Tony Johnson, a councillor for Bolton-le-Sands, used to marvel at the arrival of the Chinese as he took his daily walk with his dog along the bay. “They seemed to be spilling out of two decrepit Transit vans,” he said. “You’d think, ‘There’s a huge number coming out of there’. They are taken out to the cockle beds on a trailer pulled by a tractor. They appeared to be marshalled by other people.”
The workers are left with £8.40 a day after their Chinese gangmasters deduct money for petrol and transport. Many of the dead are expected to come from Fujian province, where a Scotland Yard fact-finding team learning about people-trafficking discovered locals earning just £40 a month.
The region has contributed five centuries of nomads to the Chinese diaspora. The Fujianese go to Chinatowns overseas to make money with the ambition of returning home and building “Spanish villas” for themselves.
Jiajin He, a Fujian community leader in Britain, whose father and grandfather were emigrants, said: “Obviously any job the British don’t want to do, the Chinese will do it. Chinese don’t look down on any job if they can get money and feed their family. This is their attitude.”

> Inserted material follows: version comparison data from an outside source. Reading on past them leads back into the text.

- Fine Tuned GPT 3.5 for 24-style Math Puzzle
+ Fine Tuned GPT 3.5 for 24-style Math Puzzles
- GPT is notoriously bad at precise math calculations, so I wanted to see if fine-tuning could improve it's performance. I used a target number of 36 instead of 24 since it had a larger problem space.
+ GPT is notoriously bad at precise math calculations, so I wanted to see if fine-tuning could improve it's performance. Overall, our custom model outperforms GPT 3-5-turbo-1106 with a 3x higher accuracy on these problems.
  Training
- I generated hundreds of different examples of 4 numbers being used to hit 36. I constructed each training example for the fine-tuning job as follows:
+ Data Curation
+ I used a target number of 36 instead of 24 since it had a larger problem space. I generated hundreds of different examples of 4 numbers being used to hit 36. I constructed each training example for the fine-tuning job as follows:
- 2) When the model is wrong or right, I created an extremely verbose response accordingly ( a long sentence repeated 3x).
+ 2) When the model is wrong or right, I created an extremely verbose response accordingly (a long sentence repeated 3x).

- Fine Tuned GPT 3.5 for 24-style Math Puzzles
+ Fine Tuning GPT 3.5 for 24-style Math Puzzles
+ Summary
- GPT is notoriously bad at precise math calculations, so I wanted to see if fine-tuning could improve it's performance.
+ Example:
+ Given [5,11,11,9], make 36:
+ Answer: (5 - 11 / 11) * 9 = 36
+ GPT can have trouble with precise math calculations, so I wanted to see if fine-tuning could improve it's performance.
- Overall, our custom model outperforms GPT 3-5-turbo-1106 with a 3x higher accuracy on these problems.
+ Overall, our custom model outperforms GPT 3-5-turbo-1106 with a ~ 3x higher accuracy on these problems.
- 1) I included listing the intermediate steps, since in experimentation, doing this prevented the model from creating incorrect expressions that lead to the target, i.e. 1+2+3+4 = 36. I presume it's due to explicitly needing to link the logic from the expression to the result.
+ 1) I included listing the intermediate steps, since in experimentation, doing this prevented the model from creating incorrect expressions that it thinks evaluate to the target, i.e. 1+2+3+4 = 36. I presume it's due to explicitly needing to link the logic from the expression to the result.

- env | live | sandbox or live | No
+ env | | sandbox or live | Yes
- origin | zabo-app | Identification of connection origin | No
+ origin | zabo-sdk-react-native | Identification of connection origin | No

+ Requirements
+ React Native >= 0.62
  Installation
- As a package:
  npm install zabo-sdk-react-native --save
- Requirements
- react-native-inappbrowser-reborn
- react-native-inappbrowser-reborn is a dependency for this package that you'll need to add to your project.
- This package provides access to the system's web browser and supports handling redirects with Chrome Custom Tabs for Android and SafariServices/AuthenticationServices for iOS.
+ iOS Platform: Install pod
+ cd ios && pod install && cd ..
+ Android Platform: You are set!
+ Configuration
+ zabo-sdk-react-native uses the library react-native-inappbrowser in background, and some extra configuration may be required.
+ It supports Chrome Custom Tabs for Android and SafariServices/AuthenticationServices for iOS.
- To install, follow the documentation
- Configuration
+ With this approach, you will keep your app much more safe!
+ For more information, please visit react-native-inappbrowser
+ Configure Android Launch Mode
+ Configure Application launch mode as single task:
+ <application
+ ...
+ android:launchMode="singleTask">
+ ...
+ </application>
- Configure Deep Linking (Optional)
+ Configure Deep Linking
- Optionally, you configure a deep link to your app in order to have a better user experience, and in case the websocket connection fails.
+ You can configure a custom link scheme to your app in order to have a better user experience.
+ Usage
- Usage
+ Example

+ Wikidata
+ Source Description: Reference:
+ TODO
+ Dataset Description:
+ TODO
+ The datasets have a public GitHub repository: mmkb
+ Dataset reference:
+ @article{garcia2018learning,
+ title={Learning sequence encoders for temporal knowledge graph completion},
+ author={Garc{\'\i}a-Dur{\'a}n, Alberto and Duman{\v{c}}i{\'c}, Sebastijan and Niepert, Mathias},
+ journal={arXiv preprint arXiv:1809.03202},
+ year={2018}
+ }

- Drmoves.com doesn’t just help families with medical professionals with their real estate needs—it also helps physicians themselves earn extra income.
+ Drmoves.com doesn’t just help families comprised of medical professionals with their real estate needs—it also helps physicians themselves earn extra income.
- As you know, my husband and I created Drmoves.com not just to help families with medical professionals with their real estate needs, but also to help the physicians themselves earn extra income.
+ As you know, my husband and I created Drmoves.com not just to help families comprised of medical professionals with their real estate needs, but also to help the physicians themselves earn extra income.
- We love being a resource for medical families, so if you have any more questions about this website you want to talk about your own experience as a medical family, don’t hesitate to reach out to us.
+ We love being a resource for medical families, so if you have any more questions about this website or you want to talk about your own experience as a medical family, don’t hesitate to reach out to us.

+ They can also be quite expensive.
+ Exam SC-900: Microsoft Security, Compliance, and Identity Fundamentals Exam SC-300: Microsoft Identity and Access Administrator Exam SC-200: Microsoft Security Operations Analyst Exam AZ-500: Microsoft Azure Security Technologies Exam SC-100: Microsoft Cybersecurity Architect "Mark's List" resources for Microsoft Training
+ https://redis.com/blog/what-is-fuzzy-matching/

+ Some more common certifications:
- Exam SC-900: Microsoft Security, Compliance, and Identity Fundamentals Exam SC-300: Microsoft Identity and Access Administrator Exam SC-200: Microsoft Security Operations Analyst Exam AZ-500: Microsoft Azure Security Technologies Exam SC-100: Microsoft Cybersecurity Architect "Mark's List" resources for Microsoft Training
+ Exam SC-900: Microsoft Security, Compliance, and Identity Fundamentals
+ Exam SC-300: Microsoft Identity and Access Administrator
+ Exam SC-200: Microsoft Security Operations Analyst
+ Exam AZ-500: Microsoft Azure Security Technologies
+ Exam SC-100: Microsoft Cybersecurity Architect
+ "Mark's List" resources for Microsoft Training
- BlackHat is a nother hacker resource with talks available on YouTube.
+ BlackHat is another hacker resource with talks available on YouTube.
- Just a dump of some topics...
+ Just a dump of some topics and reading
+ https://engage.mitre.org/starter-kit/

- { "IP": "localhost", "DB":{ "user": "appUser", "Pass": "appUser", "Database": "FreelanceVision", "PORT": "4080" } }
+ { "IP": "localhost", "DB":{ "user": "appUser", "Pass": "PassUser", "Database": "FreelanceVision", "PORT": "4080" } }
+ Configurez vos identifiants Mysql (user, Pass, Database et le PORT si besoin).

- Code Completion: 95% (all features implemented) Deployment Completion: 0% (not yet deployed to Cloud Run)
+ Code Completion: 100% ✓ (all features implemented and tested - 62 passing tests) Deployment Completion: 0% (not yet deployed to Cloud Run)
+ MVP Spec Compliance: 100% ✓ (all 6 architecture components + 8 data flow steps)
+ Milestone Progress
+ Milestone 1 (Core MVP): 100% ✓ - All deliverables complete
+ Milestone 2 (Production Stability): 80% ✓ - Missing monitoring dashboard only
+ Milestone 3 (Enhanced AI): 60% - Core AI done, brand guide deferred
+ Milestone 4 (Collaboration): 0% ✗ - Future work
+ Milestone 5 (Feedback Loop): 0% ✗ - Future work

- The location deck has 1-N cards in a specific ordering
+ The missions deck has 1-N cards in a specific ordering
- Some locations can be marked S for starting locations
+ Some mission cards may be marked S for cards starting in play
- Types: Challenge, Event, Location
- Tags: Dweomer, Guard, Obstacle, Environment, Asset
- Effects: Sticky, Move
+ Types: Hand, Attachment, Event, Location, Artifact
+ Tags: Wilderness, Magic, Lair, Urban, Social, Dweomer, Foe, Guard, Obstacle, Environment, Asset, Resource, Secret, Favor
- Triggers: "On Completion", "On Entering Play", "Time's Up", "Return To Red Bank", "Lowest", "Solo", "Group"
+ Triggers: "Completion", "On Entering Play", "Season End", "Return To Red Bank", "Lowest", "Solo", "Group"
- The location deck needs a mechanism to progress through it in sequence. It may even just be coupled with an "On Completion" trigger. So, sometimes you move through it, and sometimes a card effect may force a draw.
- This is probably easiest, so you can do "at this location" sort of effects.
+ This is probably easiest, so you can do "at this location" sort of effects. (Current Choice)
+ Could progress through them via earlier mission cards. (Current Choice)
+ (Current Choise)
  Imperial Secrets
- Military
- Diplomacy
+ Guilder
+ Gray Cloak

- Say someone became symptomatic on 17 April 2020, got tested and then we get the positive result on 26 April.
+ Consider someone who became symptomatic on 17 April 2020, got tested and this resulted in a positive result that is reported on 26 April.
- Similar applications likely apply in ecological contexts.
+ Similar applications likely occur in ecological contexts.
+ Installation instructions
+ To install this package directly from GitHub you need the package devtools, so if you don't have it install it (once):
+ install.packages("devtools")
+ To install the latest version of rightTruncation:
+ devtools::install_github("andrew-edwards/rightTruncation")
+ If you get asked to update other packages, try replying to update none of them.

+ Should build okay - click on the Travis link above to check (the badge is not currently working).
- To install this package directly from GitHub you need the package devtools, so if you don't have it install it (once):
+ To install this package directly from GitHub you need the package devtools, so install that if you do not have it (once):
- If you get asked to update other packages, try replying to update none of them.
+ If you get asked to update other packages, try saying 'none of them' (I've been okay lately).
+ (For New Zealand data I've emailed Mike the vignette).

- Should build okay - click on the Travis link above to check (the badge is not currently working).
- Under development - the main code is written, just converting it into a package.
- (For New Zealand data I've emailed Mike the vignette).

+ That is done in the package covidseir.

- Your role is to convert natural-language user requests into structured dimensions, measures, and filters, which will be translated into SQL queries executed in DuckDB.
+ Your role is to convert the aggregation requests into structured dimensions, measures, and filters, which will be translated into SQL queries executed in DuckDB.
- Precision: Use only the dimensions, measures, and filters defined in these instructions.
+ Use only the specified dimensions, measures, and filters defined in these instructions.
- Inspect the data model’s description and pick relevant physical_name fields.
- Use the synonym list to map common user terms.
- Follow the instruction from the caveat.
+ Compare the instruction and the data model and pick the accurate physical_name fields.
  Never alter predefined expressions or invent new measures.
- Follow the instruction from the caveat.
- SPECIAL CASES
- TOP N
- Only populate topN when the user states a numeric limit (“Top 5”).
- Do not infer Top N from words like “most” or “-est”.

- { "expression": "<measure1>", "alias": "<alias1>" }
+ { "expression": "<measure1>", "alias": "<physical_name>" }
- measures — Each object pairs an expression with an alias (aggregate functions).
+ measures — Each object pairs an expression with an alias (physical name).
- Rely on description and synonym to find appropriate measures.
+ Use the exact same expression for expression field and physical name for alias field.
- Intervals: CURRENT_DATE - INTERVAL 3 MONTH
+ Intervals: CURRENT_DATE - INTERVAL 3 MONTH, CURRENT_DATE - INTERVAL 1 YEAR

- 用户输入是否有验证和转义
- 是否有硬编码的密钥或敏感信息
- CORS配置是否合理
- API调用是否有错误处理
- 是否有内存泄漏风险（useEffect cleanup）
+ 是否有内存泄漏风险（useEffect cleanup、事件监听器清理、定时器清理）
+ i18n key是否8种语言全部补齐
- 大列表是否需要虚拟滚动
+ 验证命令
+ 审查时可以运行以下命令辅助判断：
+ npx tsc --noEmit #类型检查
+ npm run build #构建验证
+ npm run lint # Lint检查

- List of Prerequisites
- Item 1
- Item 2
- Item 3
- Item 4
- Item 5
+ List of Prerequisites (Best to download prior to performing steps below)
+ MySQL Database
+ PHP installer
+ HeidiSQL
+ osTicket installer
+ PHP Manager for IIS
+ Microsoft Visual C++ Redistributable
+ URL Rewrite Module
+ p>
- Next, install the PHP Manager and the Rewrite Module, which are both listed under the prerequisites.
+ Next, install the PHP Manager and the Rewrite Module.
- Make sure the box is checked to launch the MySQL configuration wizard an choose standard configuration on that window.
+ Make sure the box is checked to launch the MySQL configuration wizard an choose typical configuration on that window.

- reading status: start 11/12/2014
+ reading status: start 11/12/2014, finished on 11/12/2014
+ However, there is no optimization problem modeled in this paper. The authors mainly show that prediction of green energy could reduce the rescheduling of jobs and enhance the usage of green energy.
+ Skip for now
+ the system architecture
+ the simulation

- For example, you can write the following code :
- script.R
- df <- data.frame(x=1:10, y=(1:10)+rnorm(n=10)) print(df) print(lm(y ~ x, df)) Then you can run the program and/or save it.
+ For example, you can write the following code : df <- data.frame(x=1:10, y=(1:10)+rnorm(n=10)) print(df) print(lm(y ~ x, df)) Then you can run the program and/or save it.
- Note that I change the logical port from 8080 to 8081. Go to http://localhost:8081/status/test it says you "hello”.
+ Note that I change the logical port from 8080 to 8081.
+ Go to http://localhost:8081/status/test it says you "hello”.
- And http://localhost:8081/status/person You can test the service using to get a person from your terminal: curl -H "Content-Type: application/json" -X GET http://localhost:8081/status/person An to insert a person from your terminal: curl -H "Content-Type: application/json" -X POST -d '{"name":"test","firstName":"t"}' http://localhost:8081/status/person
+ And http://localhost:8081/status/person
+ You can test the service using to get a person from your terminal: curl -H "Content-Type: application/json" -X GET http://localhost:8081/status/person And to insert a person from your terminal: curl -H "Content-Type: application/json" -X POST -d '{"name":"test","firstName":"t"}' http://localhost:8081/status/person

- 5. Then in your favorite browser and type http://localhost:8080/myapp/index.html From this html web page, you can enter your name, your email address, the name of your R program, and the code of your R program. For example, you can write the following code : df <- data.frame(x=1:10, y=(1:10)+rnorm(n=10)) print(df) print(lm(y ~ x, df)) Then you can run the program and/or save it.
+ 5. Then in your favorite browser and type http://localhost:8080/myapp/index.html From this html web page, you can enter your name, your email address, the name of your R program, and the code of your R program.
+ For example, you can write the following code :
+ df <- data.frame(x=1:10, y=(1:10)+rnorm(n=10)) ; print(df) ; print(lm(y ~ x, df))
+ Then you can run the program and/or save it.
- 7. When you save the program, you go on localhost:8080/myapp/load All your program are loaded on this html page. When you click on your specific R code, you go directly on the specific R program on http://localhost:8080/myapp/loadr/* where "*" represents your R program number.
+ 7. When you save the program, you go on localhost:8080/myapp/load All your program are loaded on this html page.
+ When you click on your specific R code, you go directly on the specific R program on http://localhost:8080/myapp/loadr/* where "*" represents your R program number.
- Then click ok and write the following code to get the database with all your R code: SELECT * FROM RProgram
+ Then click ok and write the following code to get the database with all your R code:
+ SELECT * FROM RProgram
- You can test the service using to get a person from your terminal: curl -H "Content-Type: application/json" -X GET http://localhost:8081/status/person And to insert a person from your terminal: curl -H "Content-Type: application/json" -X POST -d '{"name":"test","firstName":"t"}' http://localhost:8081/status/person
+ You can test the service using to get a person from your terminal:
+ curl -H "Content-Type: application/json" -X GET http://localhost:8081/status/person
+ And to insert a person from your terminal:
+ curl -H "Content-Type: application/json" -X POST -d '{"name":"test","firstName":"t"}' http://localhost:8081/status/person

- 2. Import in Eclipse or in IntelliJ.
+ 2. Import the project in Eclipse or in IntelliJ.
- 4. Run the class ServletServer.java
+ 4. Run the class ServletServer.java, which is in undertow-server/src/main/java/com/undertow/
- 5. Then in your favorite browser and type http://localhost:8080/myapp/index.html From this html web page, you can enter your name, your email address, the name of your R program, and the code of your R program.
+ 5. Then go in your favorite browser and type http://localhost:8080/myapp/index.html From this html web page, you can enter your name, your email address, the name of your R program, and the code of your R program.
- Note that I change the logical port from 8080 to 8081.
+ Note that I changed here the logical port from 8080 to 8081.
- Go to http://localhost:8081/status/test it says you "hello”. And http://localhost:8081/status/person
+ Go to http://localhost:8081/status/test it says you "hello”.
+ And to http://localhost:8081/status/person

An estimated 30,000 Fujian-ese are living in Britain, most coming in the past seven years. The 58 Chinese people who died of suffocation in a tomato lorry in Dover in 2000 were Fujianese. Many now arrive on false papers instead of being physically smuggled into the country.
The cost of getting to Britain is about £15,000 to £20,000. The immigrants, mainly better-off, ambitious young people aged 25 to 35, tend to borrow the money from relatives. Along the route, emigrants might pay a couple of thousand pounds each to traffickers on various legs of a journey which may take them from China to Hong Kong, and via Russia, the Balkan states and Brussels to Britain.
The majority of the 9,000 Chinese takeaway restaurants in Britain are now ownedby the Fujianese, who have bought the businesses from their Hong Kong founders.
Thomas Chan, chairman of the Chinese Takeaways Association, has been doing research which shows that, even in the smallest British town, the average takeaway already has three Fujianese workers.